*Problem description*.
Copy each line of the listing that includes "What".
======== Working data
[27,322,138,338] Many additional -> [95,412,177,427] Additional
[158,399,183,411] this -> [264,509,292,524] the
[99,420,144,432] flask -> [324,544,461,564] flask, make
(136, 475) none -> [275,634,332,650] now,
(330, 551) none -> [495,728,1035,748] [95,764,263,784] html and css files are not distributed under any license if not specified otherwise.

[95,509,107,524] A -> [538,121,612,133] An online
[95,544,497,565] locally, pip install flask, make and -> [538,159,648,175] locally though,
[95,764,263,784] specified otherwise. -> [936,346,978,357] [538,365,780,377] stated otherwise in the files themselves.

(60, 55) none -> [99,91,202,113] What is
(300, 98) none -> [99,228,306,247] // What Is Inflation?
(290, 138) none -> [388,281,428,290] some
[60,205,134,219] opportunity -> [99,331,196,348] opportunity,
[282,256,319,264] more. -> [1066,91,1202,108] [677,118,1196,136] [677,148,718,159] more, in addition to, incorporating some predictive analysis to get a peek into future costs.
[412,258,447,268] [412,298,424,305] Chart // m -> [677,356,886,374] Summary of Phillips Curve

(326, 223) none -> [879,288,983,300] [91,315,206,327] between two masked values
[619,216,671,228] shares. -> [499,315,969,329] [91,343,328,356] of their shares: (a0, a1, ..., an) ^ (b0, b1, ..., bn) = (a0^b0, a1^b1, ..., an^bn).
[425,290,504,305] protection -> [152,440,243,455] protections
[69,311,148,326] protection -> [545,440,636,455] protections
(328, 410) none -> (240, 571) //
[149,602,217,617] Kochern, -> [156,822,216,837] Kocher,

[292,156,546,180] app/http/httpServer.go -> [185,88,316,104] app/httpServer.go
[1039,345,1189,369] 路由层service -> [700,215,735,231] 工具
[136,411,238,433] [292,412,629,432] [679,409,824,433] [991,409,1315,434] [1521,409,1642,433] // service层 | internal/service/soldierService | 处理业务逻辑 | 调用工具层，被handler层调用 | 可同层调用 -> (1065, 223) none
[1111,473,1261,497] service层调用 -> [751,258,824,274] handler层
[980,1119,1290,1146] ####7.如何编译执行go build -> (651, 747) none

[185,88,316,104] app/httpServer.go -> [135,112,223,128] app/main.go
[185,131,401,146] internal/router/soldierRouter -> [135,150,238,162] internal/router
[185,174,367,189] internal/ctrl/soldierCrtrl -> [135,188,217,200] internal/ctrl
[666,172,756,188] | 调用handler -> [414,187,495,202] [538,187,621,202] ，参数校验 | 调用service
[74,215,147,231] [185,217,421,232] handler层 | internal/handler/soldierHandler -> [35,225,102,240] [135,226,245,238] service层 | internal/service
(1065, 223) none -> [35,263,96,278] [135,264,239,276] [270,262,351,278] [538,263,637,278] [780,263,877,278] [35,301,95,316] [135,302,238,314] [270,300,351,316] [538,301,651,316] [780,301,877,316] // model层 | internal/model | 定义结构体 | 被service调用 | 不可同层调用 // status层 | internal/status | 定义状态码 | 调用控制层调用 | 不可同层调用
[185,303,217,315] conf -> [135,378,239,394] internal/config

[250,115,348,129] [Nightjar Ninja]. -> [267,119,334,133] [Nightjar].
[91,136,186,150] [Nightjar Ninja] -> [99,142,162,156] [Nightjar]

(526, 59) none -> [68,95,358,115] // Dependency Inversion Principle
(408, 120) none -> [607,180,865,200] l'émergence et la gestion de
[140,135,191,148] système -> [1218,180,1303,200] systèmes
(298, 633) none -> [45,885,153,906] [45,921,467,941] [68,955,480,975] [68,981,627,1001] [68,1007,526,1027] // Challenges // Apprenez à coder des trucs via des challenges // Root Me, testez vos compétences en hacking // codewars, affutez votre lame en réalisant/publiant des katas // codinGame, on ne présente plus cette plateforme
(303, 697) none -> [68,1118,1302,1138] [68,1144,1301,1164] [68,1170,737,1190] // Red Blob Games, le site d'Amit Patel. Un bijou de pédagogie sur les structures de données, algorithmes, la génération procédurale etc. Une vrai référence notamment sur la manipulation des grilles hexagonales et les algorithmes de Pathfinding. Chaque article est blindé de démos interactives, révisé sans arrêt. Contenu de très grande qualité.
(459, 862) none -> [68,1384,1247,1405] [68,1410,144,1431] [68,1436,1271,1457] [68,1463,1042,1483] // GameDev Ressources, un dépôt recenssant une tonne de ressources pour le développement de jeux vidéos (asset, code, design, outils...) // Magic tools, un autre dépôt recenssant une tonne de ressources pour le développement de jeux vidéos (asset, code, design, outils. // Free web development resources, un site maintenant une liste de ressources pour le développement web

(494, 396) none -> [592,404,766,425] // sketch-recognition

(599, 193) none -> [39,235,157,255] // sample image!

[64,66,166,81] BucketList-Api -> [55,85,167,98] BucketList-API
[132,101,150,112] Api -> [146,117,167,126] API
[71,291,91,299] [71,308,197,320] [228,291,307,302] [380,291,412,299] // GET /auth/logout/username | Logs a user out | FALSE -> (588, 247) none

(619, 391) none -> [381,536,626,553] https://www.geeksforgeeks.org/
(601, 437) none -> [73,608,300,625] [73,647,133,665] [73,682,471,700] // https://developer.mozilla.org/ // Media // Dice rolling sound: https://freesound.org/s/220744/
================
*Your response*.
(60, 55) none -> [99,91,202,113] What is
(300, 98) none -> [99,228,306,247] // What Is Inflation?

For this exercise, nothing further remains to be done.